[Collected data]

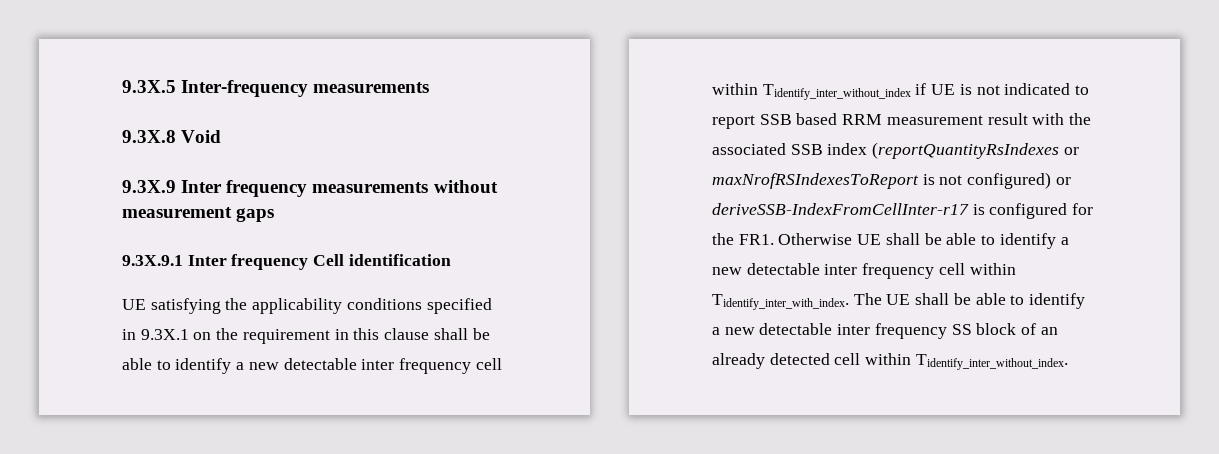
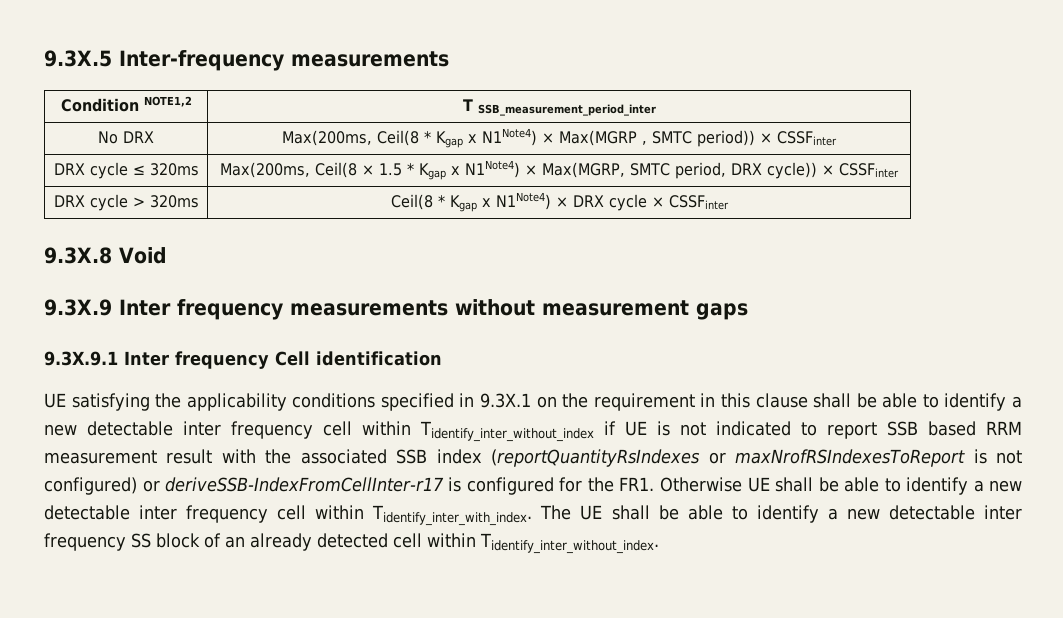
+ Condition NOTE1,2 | T SSB_measurement_period_inter
+ No DRX | Max(200ms, Ceil(8 * Kgap x N1Note4) × Max(MGRP , SMTC period)) × CSSFinter
+ DRX cycle ≤ 320ms | Max(200ms, Ceil(8 × 1.5 * Kgap x N1Note4) × Max(MGRP, SMTC period, DRX cycle)) × CSSFinter
+ DRX cycle > 320ms | Ceil(8 * Kgap x N1Note4) × DRX cycle × CSSFinter

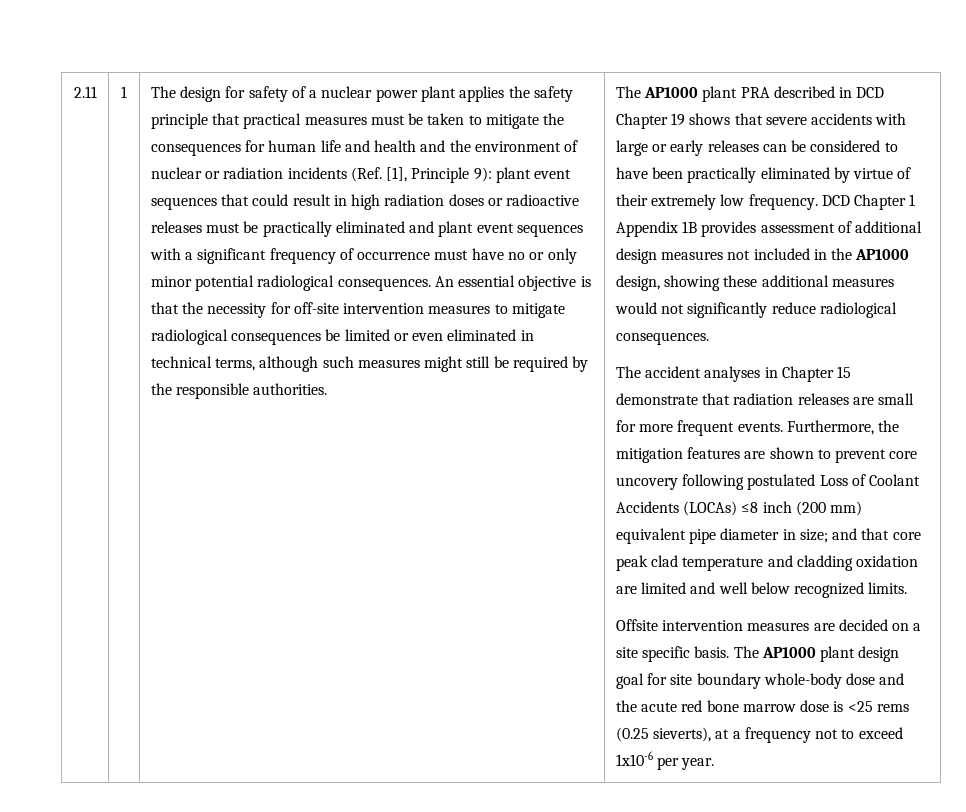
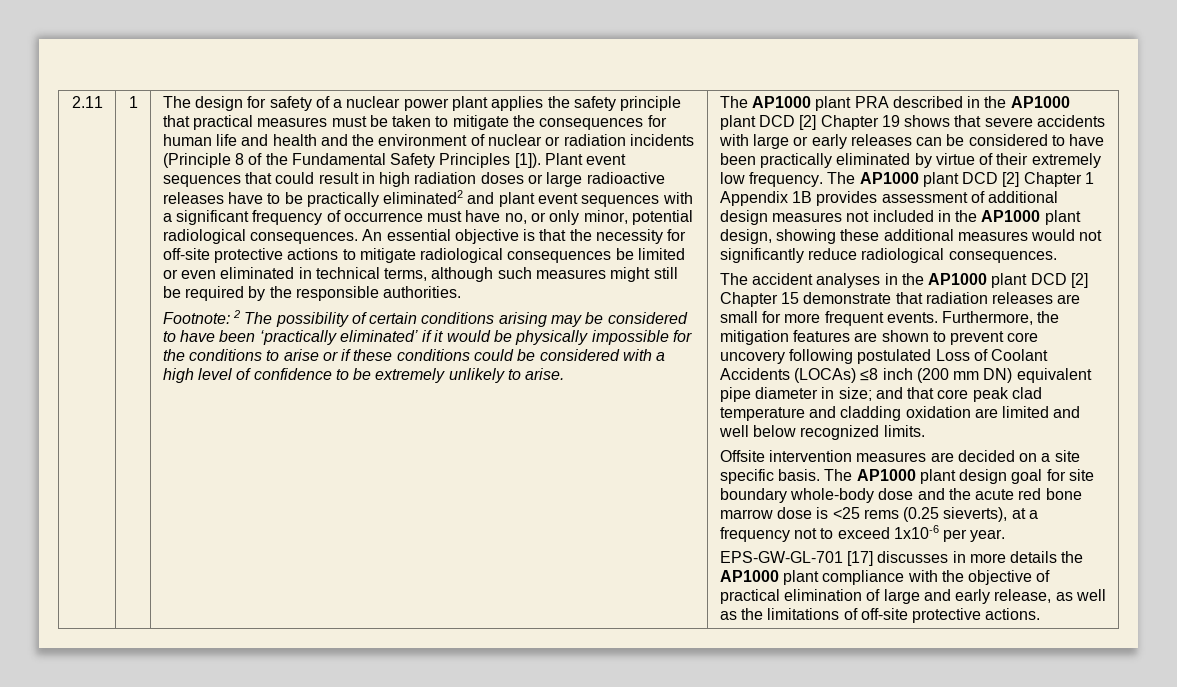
- The design for safety of a nuclear power plant applies the safety principle that practical measures must be taken to mitigate the consequences for human life and health and the environment of nuclear or radiation incidents (Ref. [1], Principle 9): plant event sequences that could result in high radiation doses or radioactive releases must be practically eliminated and plant event sequences with a significant frequency of occurrence must have no or only minor potential radiological consequences.
+ The design for safety of a nuclear power plant applies the safety principle that practical measures must be taken to mitigate the consequences for human life and health and the environment of nuclear or radiation incidents (Principle 8 of the Fundamental Safety Principles [1]). Plant event sequences that could result in high radiation doses or large radioactive releases have to be practically eliminated2 and plant event sequences with a significant frequency of occurrence must have no, or only minor, potential radiological consequences.
- An essential objective is that the necessity for off-site intervention measures to mitigate radiological consequences be limited or even eliminated in technical terms, although such measures might still be required by the responsible authorities.
+ An essential objective is that the necessity for off-site protective actions to mitigate radiological consequences be limited or even eliminated in technical terms, although such measures might still be required by the responsible authorities.
+ Footnote: 2 The possibility of certain conditions arising may be considered to have been ‘practically eliminated’ if it would be physically impossible for the conditions to arise or if these conditions could be considered with a high level of confidence to be extremely unlikely to arise.
- The AP1000 plant PRA described in DCD Chapter 19 shows that severe accidents with large or early releases can be considered to have been practically eliminated by virtue of their extremely low frequency.
+ The AP1000 plant PRA described in the AP1000 plant DCD [2] Chapter 19 shows that severe accidents with large or early releases can be considered to have been practically eliminated by virtue of their extremely low frequency.
- DCD Chapter 1 Appendix 1B provides assessment of additional design measures not included in the AP1000 design, showing these additional measures would not significantly reduce radiological consequences.
+ The AP1000 plant DCD [2] Chapter 1 Appendix 1B provides assessment of additional design measures not included in the AP1000 plant design, showing these additional measures would not significantly reduce radiological consequences.
- The accident analyses in Chapter 15 demonstrate that radiation releases are small for more frequent events.
+ The accident analyses in the AP1000 plant DCD [2] Chapter 15 demonstrate that radiation releases are small for more frequent events.
- Furthermore, the mitigation features are shown to prevent core uncovery following postulated Loss of Coolant Accidents (LOCAs) ≤8 inch (200 mm) equivalent pipe diameter in size; and that core peak clad temperature and cladding oxidation are limited and well below recognized limits.
+ Furthermore, the mitigation features are shown to prevent core uncovery following postulated Loss of Coolant Accidents (LOCAs) ≤8 inch (200 mm DN) equivalent pipe diameter in size; and that core peak clad temperature and cladding oxidation are limited and well below recognized limits.
+ EPS-GW-GL-701 [17] discusses in more details the AP1000 plant compliance with the objective of practical elimination of large and early release, as well as the limitations of off-site protective actions.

# About this task:
Leaving out the pictures, repeat the data above exactly.

# Answer section:
+ Condition NOTE1,2 | T SSB_measurement_period_inter
+ No DRX | Max(200ms, Ceil(8 * Kgap x N1Note4) × Max(MGRP , SMTC period)) × CSSFinter
+ DRX cycle ≤ 320ms | Max(200ms, Ceil(8 × 1.5 * Kgap x N1Note4) × Max(MGRP, SMTC period, DRX cycle)) × CSSFinter
+ DRX cycle > 320ms | Ceil(8 * Kgap x N1Note4) × DRX cycle × CSSFinter

- The design for safety of a nuclear power plant applies the safety principle that practical measures must be taken to mitigate the consequences for human life and health and the environment of nuclear or radiation incidents (Ref. [1], Principle 9): plant event sequences that could result in high radiation doses or radioactive releases must be practically eliminated and plant event sequences with a significant frequency of occurrence must have no or only minor potential radiological consequences.
+ The design for safety of a nuclear power plant applies the safety principle that practical measures must be taken to mitigate the consequences for human life and health and the environment of nuclear or radiation incidents (Principle 8 of the Fundamental Safety Principles [1]). Plant event sequences that could result in high radiation doses or large radioactive releases have to be practically eliminated2 and plant event sequences with a significant frequency of occurrence must have no, or only minor, potential radiological consequences.
- An essential objective is that the necessity for off-site intervention measures to mitigate radiological consequences be limited or even eliminated in technical terms, although such measures might still be required by the responsible authorities.
+ An essential objective is that the necessity for off-site protective actions to mitigate radiological consequences be limited or even eliminated in technical terms, although such measures might still be required by the responsible authorities.
+ Footnote: 2 The possibility of certain conditions arising may be considered to have been ‘practically eliminated’ if it would be physically impossible for the conditions to arise or if these conditions could be considered with a high level of confidence to be extremely unlikely to arise.
- The AP1000 plant PRA described in DCD Chapter 19 shows that severe accidents with large or early releases can be considered to have been practically eliminated by virtue of their extremely low frequency.
+ The AP1000 plant PRA described in the AP1000 plant DCD [2] Chapter 19 shows that severe accidents with large or early releases can be considered to have been practically eliminated by virtue of their extremely low frequency.
- DCD Chapter 1 Appendix 1B provides assessment of additional design measures not included in the AP1000 design, showing these additional measures would not significantly reduce radiological consequences.
+ The AP1000 plant DCD [2] Chapter 1 Appendix 1B provides assessment of additional design measures not included in the AP1000 plant design, showing these additional measures would not significantly reduce radiological consequences.
- The accident analyses in Chapter 15 demonstrate that radiation releases are small for more frequent events.
+ The accident analyses in the AP1000 plant DCD [2] Chapter 15 demonstrate that radiation releases are small for more frequent events.
- Furthermore, the mitigation features are shown to prevent core uncovery following postulated Loss of Coolant Accidents (LOCAs) ≤8 inch (200 mm) equivalent pipe diameter in size; and that core peak clad temperature and cladding oxidation are limited and well below recognized limits.
+ Furthermore, the mitigation features are shown to prevent core uncovery following postulated Loss of Coolant Accidents (LOCAs) ≤8 inch (200 mm DN) equivalent pipe diameter in size; and that core peak clad temperature and cladding oxidation are limited and well below recognized limits.
+ EPS-GW-GL-701 [17] discusses in more details the AP1000 plant compliance with the objective of practical elimination of large and early release, as well as the limitations of off-site protective actions.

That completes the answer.